A–C Protein profile comparisons and reproducibility between C-EVs and SIRP-EVs. A Scatter plot consistency and R² values for protein identification across replicates; Venn diagram overlaps of EV type-specific proteins. B Correlation coefficient analysis of protein profile similarities between replicates. C Quantification of SIRPα overexpression in SIRP-EVs compared to C-EVs. D Protein expression of EVs to examine SIRPα, EV markers (CD81, CD9, CD63, and TSG101), and non-EV marker, prohibitin. E Representative cryo-TEM image of EVs. F Size distribution of EVs analyzed by DLS. G Zeta potential measurements of EVs analyzed using NTA, which denote the surface charge distribution (left, n = 3). MemGlow staining of EVs (right). H Network diagram displaying over-represented Gene Ontology Biological Processes (GOBPs) among the top 506 SIRP-EV proteins.
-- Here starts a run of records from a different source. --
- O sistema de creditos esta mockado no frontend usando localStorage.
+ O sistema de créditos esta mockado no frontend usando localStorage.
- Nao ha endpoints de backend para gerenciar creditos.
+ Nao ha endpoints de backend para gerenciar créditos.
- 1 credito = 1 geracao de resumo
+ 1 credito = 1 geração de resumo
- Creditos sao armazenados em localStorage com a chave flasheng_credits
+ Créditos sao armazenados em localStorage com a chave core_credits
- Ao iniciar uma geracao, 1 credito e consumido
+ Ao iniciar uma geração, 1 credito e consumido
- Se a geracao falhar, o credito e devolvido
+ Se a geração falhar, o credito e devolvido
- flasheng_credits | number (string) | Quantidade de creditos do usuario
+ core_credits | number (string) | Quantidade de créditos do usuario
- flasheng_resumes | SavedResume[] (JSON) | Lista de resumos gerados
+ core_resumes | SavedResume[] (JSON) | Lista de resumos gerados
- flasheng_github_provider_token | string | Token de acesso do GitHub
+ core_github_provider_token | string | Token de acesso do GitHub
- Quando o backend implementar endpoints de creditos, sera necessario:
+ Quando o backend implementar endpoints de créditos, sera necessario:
Analysis shows the proportion of these proteins compared to the total, with significant GOBPs (P < 0.05) indicated by black and red lines for group and individual function significance, respectively. I Quantification of cell binding, following a 30-min co-incubation of Cy5.5-labeled C-EV and SIRP-EV with CD47 KO and CD47 WT cells (n = 3). Bar graph data are presented as mean ± SD. Statistical significance was determined by two-tailed unpaired Student’s t test (G), two-way ANOVA with Sidak’s post hoc test by comparing the groups treated with the same concentration of EVs (I). ****P < 0.0001. Source data are provided as a Source Data file.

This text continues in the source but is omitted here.